SULSELONLINE.COM — Wajib pajak di Sulawesi Selatan mengeluhkan tingginya nilai nominal aturan denda administrasi keterlambatan pelaporan SPT Masa PPN sebesar Rp500.000 setiap bulan.

 

“Sebaiknya dikaji ulang aturan itu dan sebaiknya dikembalikan ke aturan lama nilainya Rp 100 ribu/bulan,” jelas Ahmad ke Sulselonline, Senin (11/5).

 

Ahmad menambahkan nominal denda sebesar Rp 500 ribu sangat memberatkan bagi pengusaha.

 

Hal yang sama dikeluhkan Wajib Pajak lainnya, Firdaus.

 

“Sebaiknya memang dikembalikan ke aturan lama saja,”jelas Firdaus.

 

Bukan hanya wajib pajak yang setuju aturan ini dikaji ulang.

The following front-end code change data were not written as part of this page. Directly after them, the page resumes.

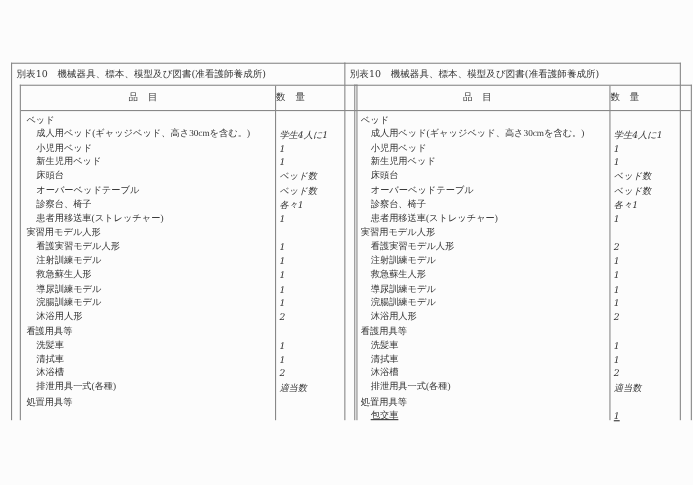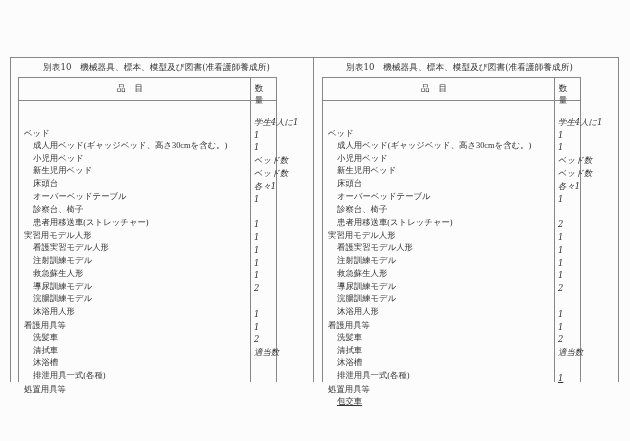--- a/index.html
+++ b/index.html
@@ -32,7 +32,6 @@
     font-size: 8.6px;
     white-space: nowrap;
     letter-spacing: 0.1px;
-    margin-left: 28px;
   }
   .tbl {
     position: absolute;

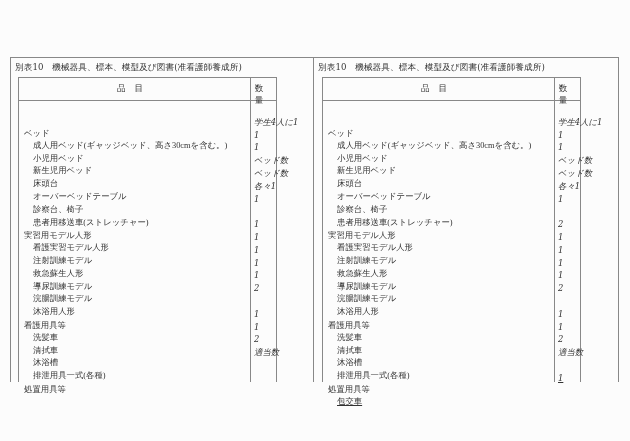--- a/index.html
+++ b/index.html
@@ -37,7 +37,7 @@
     position: absolute;
     top: 19px;
     left: 7px;
-    width: 259px;
+    width: 307px;
     bottom: 0;
     border-left: 1px solid #888;
     border-right: 1px solid #888;

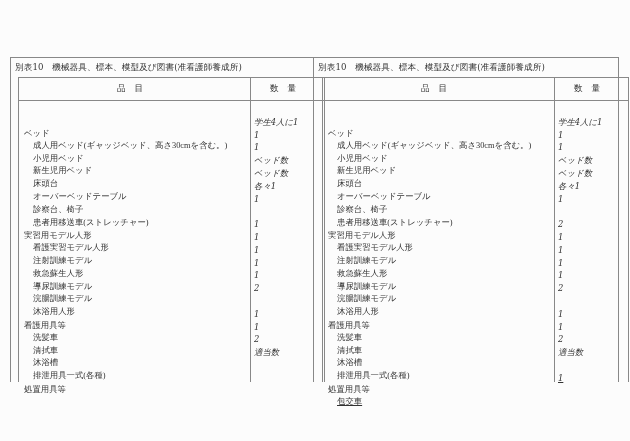--- a/index.html
+++ b/index.html
@@ -75,7 +75,6 @@
     left: 232px;
     right: 0;
     top: 5px;
-    text-align: center;
     font-size: 8.6px;
     letter-spacing: 9px;
     font-family: Liberation Serif, serif;

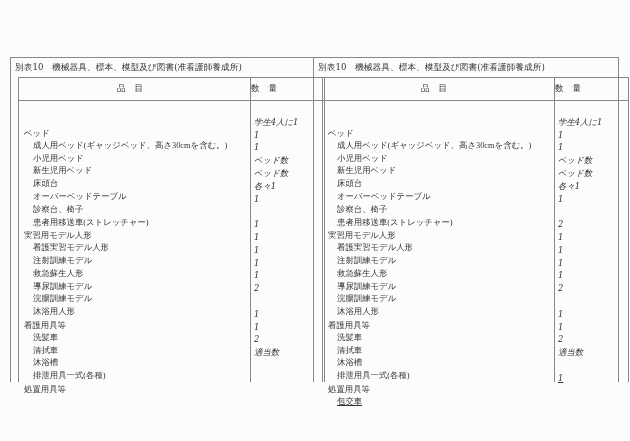--- a/index.html
+++ b/index.html
@@ -95,7 +95,6 @@
   .row .name {
     position: absolute;
     left: 5px;
-    margin-top: 24px;
   }
   .row.sub .name { left: 14px; font-family: Liberation Serif, serif; }
   .row .qty {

Anggota Komisi XI DPR RI, Andi Yuliani Paris, juga membenarkan jika aturan ini menambah beban bagi wajip pajak.

 

“Nanti akan saya sampaikan ke Kementerian Keuangan,” kata Yuliani Paris kepada Sulselonline.com.

 

Komisi XI merupakan mitra dari Kementerian Keuangan.